Cuban Linx Posted December 3, 2004 Report Posted December 3, 2004 Try and kill it in a series of wacky misadventures much like the movie Mouse Hunt.
King Cucaracha Posted December 3, 2004 Report Posted December 3, 2004 Write a song to commemorate the occassion. At the very least, you can claim to be a better musician than Britney Spears. *this snide comment brought to you by the year 2001*
Guest Smues Posted December 3, 2004 Report Posted December 3, 2004 My girlfriend had a mouse problem. She got those sonic things that send out some sound wave that kills the mouse. Seems to work and she hasn't had a problem since. Had to move her gerbil out of the house for a while though.
Kahran Ramsus Posted December 4, 2004 Report Posted December 4, 2004 If you don't want blood, just get a snake. They'll swallow them whole.
CBright7831 Posted December 4, 2004 Author Report Posted December 4, 2004 I think it's gone now. BTW, am I the only one here that hasn't seen Mouse Hunt?
Kahran Ramsus Posted December 4, 2004 Report Posted December 4, 2004 I think it's gone now. BTW, am I the only one here that hasn't seen Mouse Hunt? I haven't. Usually if there is something in the house that will eat it (cats, snakes, large birds), they won't stick around long unless they are desperate for food. On the downside, if you have neighbours with those things and you don't, expect to have a mouse congregation in your house every so often.

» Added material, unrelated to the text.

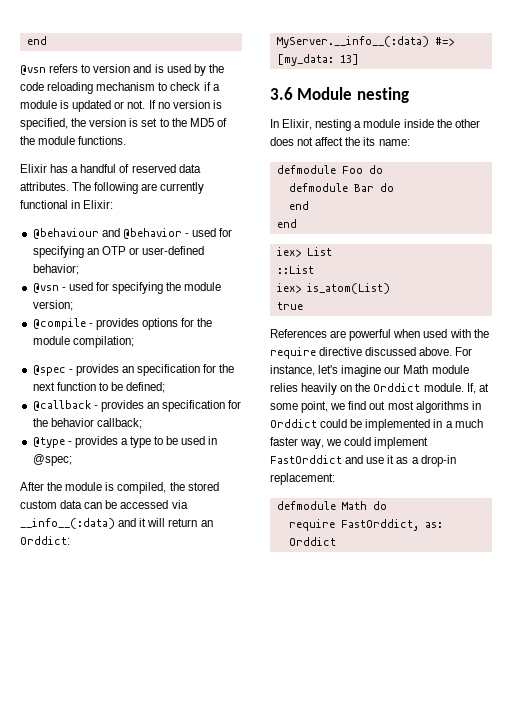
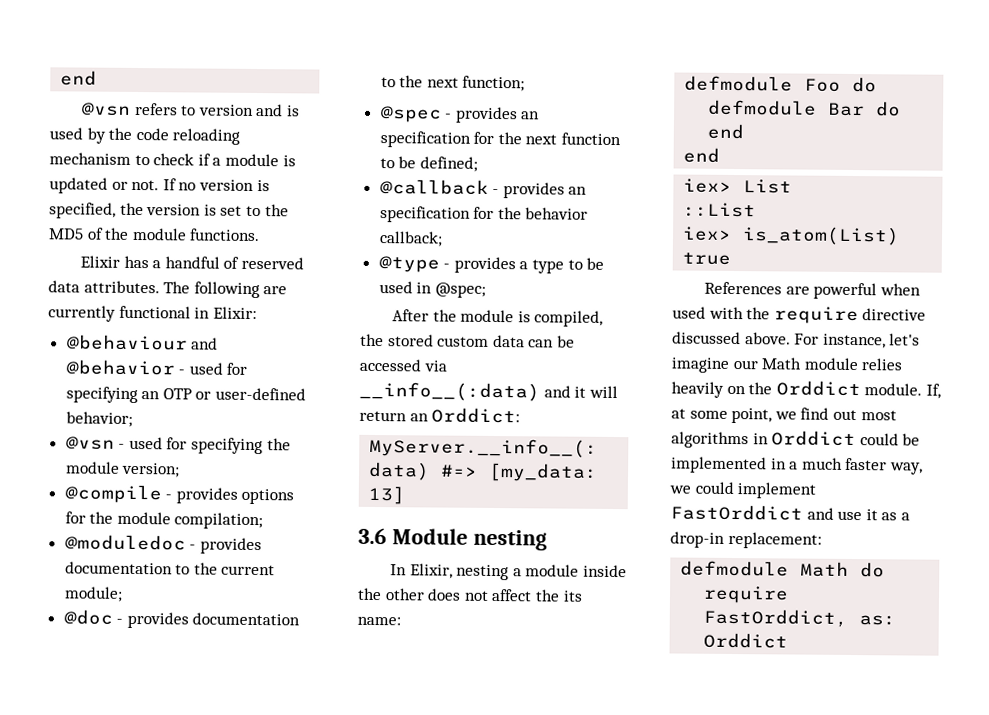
+ @moduledoc - provides documentation to the current module;
+ @doc - provides documentation to the next function;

AboveAverage484 Posted December 4, 2004 Report Posted December 4, 2004 This is one of the funniest threads I have read in a while, especially Thumbtack's post of the stick figure picture.
CBright7831 Posted December 4, 2004 Author Report Posted December 4, 2004 One of my cats was under the bed today, but it ran out when I came into my room. A few years ago, we had a rat come in from under the floor and steal a dogbone. My dad saw the dog bone being dragged underneath. It finally ate some poison we put out for it, and whe nwe saw it crawling to it's death, it was fat. Since then we've only had one mouse and that was two years ago.